HELP TO BUY SCHEME EXPLAINED: THE PRO’S AND CONS FOR FIRST TIME BUYERS

April 2021 changes have seen some would-be users excluded from property scheme

 

Hundreds of thousands of people have used the Help to Buy scheme to get onto the housing ladder since it launched in 2013.
However, new rules have limited the number of people who can use the Government scheme.
As before, buyers need a 5pc deposit to take part in the scheme, with the Government offering a loan worth 20pc of the purchase price, which is interest-free for five years. The remaining 75pc is obtained from a traditional mortgage lender.
However, users are now only able to purchase homes worth less than the average property price in their region. Those who are not first-time buyers have also been excluded.

 

What are the pros and cons of Help to Buy?

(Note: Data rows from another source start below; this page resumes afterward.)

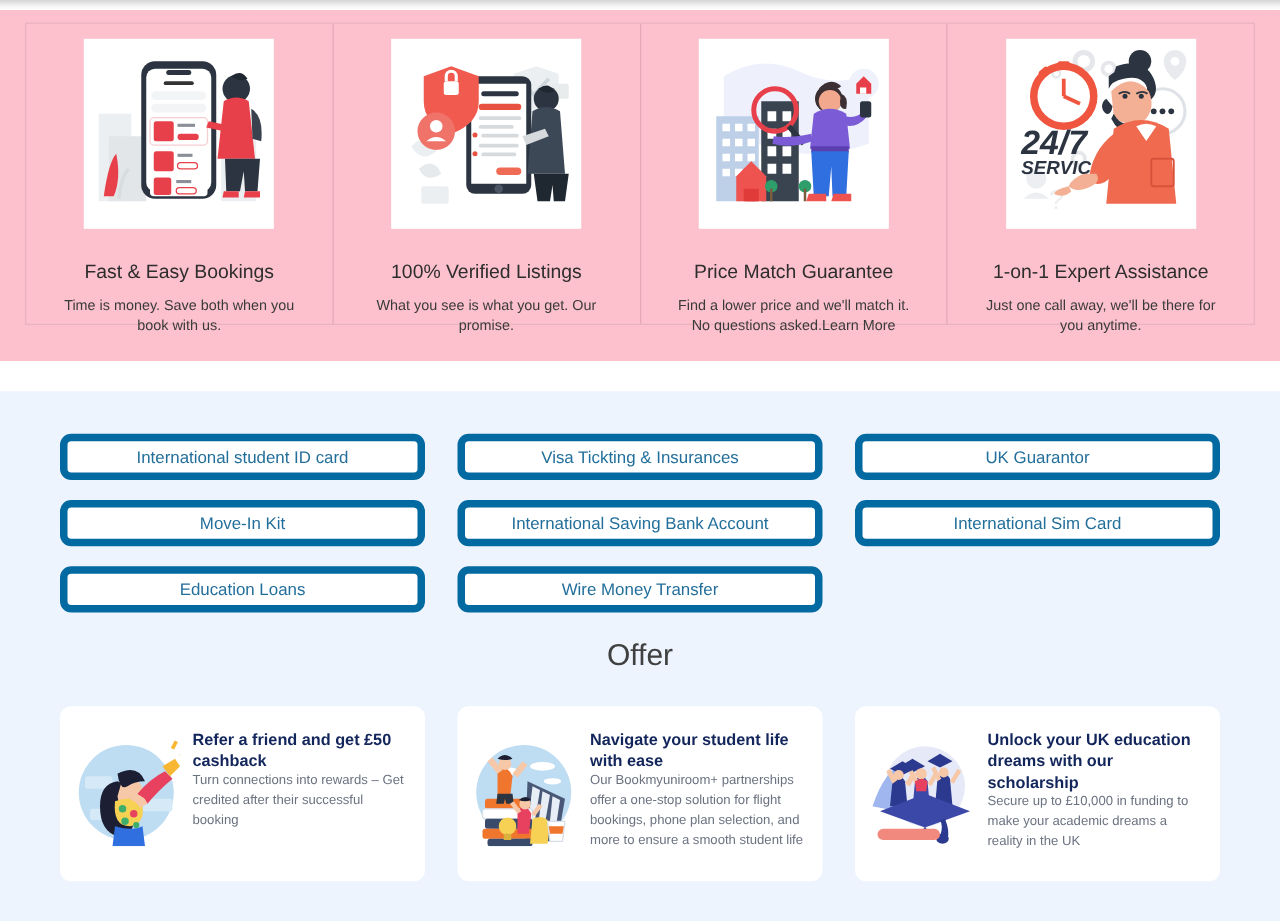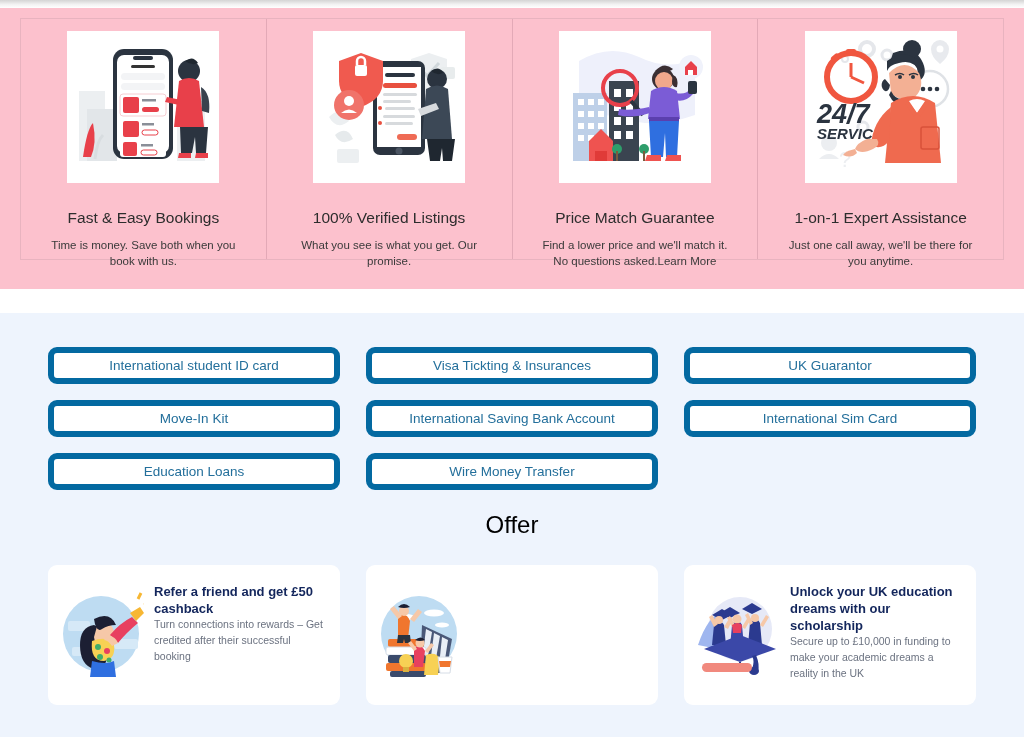--- a/index.html
+++ b/index.html
@@ -69,21 +69,21 @@
   .pill {
     height: 37px; background: #ffffff;
     border: 6px solid #0369a1; border-radius: 9px;
     display: flex; align-items: center; justify-content: center;
     font-size: 13.5px; color: #236f9b;
     cursor: pointer;
   }
 
   .offer-heading {
     position: absolute; top: 198px; left: 0; width: 1024px;
-    text-align: center; font-size: 24px; color: #000000; font-weight: 400;
+    text-align: center; font-size: 24px; color: #404040; font-weight: 400;
   }
 
   .offer-grid {
     position: absolute; top: 252px; left: 48px; width: 928px;
     display: grid; grid-template-columns: repeat(3, 292px);
     column-gap: 26px;
   }
   .offer-card {
     background: #ffffff; border-radius: 9px; height: 140px;
     padding: 14px 14px 14px 10px;
@@ -375,20 +375,24 @@
             <path d="M39 49 q6-5 10 0 q-5 2 -10 0z" fill="#1c1f33"></path>
             <path d="M38 60 l-6-8 l3-2 l6 8z" fill="#f6c8a8"></path>
             <path d="M49 60 l6-8 l3 2 l-6 8z" fill="#f6c8a8"></path>
             <path d="M50 64 q10-4 14 4 l-2 16 h-14z" fill="#f7d154"></path>
             <circle cx="30" cy="70" r="7" fill="#f7d154"></circle>
             <rect x="27" y="76" width="6" height="5" fill="#d9b23e"></rect>
             <path d="M62 66 h14 l-2 16 h-10z" fill="#fff" stroke="#d6dde6"></path>
             <path d="M63 70 h12 l-1 6 h-10z" fill="#f0762e"></path>
           </svg>
         </div>
+        <div class="offer-text">
+          <div class="offer-title">Navigate your student life with ease</div>
+          <div class="offer-body">Our Bookmyuniroom+ partnerships offer a one-stop solution for flight bookings, phone plan selection, and more to ensure a smooth student life</div>
+        </div>
       </div>
 
       <div class="offer-card">
         <div class="offer-illus">
           <svg viewBox="0 0 86 86" width="86" height="86">
             <circle cx="46" cy="38" r="32" fill="#e6e9f7"></circle>
             <path d="M4 54 q10-30 26-34 q-6 24 4 40z" fill="#9fb6ef"></path>
             <path d="M18 24 l10-6 l10 6 l-10 5z" fill="#2b3a8f"></path>
             <path d="M26 22 l10-6 l10 6 l-10 5z" fill="#2b3a8f"></path>
             <path d="M48 18 l10-6 l10 6 l-10 5z" fill="#2b3a8f"></path>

The new Help to Buy scheme officially launched in April 2021, replacing the previous version of the scheme which had run since 2013.  According to official statistics, more than 328,000 homes have been purchased using the scheme. Many of these buyers would not have been able to purchase without state support.
However, the scheme has been accused of pushing up house prices and boosting builders’ profits, rather than helping ordinary buyers. Since April 2021 regional price caps have applied and the scheme has been restricted to first-time buyers, with the entire scheme due to end in 2023.
Homes England, which runs the scheme, has allowed applications for the new Help to Buy equity loan scheme since December 2020 and users can now get the keys to their new homes and officially complete their purchases.
Buyers using the previous iteration of the scheme had until the end of May 2021 to complete their purchases, after the Government allowed a short extension to cover coronavirus-related delays to purchases. This has since expired, meaning all users must adhere to the new scheme rules.

 

What do the changes mean for me?

Those using the Help to Buy equity loan scheme to purchase a home must now be first-time buyers. They must also buy a house which is worth less than the average house price in their region. For instance, a buyer in the North East would need to purchase a home for less than £186,100. Those in the South East face a £437,600 price cap.
However, as price caps are regional, this means buyers may be excluded because they live in an expensive part of their region.
An investigation by Telegraph Money in 2018 found multiple two-bedroom Help to Buy flats for sale in Stratford-upon-Avon priced at more than the £255,600 cap applied across the West Midlands.
Would-be buyers in Northampton would be unable to purchase average priced semi-detached family homes as they are typically more expensive than the £261,900 limit in the East Midlands.
Ordinary buyers in other towns such as Cambridge, Harrogate, Warwick and York could also be excluded from the scheme.

 

Is Help to Buy only for new-builds?

Since launch the Help to Buy equity loan has been restricted to new-build properties. This has posed a problem for some buyers as newly-built properties are typically more expensive than homes that have been previously owned.

 

How do you pay off the Help to Buy equity loan?

The Help to Buy loan is interest free for the first five years, however after this point users will be required to pay interest on their equity loan.
In year six homeowners will pay an interest rate of 1.75pc, and in subsequent years this will rise in line with the consumer prices index rate of inflation, plus 2 percentage points.

 

Can I use Help to Buy to purchase a shared ownership home?

There are several Government-backed property schemes to help would-be buyers onto the ladder. Savers using a Help to Buy Isa are able to use their Government bonus to purchase homes under both the Help to Buy equity loan and shared ownership schemes.